Another Kind of Resistance

Another Kind of Resistance
This post was published on the now-closed HuffPost Contributor platform. Contributors control their own work and posted freely to our site. If you need to flag this entry as abusive, send us an email.
BOYS PLAYING BY FORMER BUTCHER SHOP BRICKED UP AS PART OF BERLIN WALL

BOYS PLAYING BY FORMER BUTCHER SHOP BRICKED UP AS PART OF BERLIN WALL

photo by author

Reistance means something different in each era. For example, it meant life or death to my friend Robbert Van Santen, a Jewish boy who grew up during the Nazi occupation of his native Amsterdam. He was a schoolmate of Anne Frank, who did not survive, but who, in hiding, wrote a diary that of course did survive.

When I wrote Gift of Darkness about Robbert’s experiences of witnessing the occupation of his city and of avoiding capture, I described his long period of life in Amsterdam and his escape to hiding in a rural province, but I couldn't find the transcript of the one interview in which told about his brief experience in the Dutch resistance just before the end of the war. When I was sorting through a box of old papers, the material showed up. Here’s what happened:

In the rural province of Friesland, Robbert was hiding on the farm owned by a man who also served as warden of the local jail. His savior’s activities turned out not to be limited to providing a refuge to a Jewish adolescent from the city. He also waited in fields where the RAF, at night, dropped bundles of rifles, arms that had to be retrieved and hidden, sometimes in haystacks. He recruited Robbert to help.

When Canadian troops appeared, the local resistance people, armed with RAF rifles, took charge of defeated German soldiers captured by the Canadians. Robbert told me about marching one captive off, presumably to the jail wardened by his benefactor. He was happy to have a gun, happy to be in charge of a German who did not. But he was not tempted to shoot the captive (“shot while attempting to escape”) because he saw the draftee was a guy much like himself, just a little older, sent off to fight the evil Dutch.

Liberation was chaotic.
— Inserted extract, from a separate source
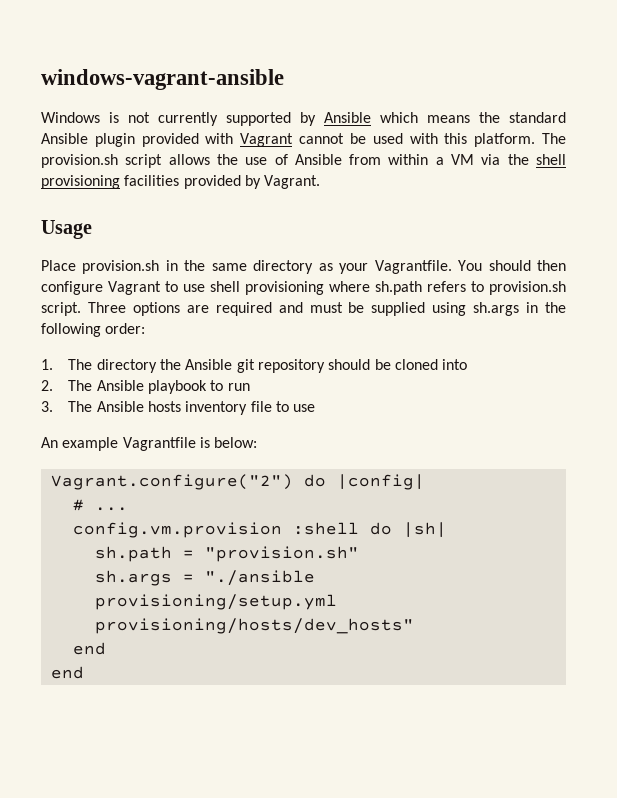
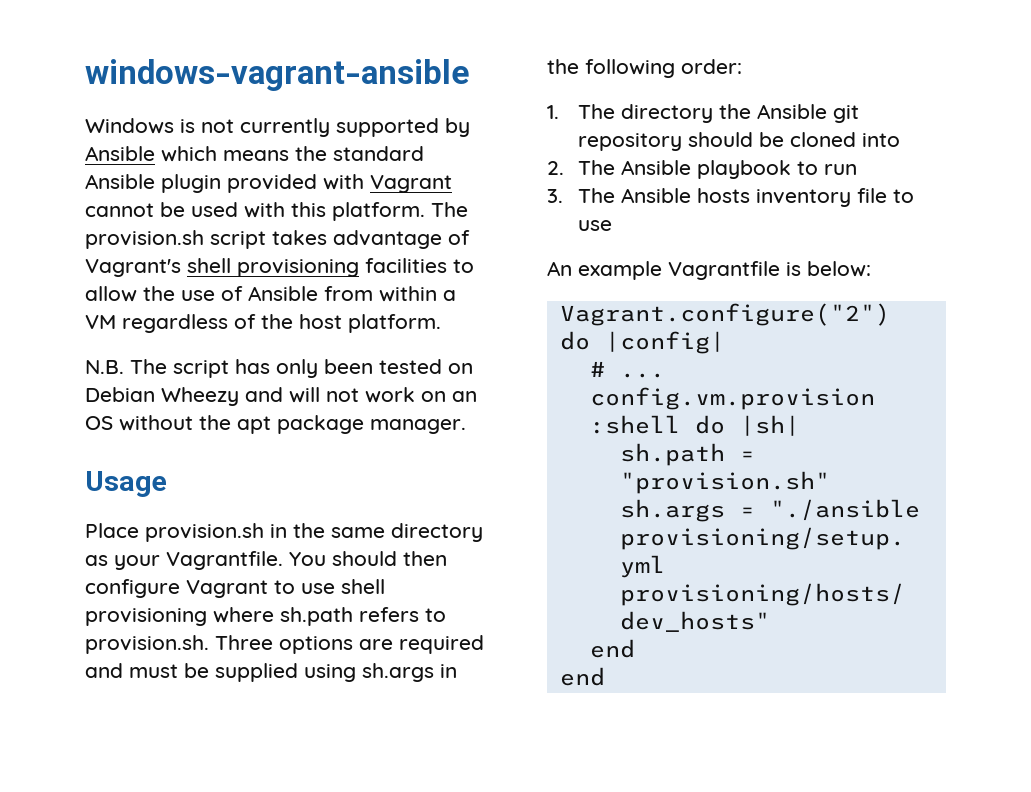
[168,154,210,165] allows -> [272,230,470,249] [85,258,474,277] [85,286,137,302] takes advantage of Vagrant's shell provisioning facilities to allow
[481,154,567,165] [41,175,321,189] via the shell provisioning facilities provided by Vagrant. -> [122,314,441,333] [85,359,473,378] [85,387,477,406] [85,415,466,434] regardless of the host platform. // N.B. The script has only been tested on Debian Wheezy and will not work on an OS without the apt package manager.
[489,281,566,295] [41,302,81,316] provision.sh script. -> [85,635,209,654] provision.sh.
Back in Robbert’s city, local people gathered to celebrate in the Dam, ab open area next to the royal palace. They didn't realize that some Germans remained in a club overlooking the plaza, Germans who took the opportunity to shoot some folks who were whooping it up because of the Germans’ defeat.
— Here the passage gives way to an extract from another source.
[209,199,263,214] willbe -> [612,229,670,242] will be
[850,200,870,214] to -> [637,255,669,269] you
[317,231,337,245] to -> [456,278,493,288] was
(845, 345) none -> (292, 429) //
Back in Friesland, everybody was told to stay off the roads, which were (a) dangerous, and (b) needed by troops and by officials. But Robbert was eager to discover whether any of his family had survived. Pedaling in the direction of Amsterdam, he was picked up by a woman driving a Red Cross truck and taken to his old home.

As told in Gift of Darkness, he was greeted in the street not only by his exultant mother, but by a ravishing young women whom he didn’t recognize. It was his sister, grown up in his absence.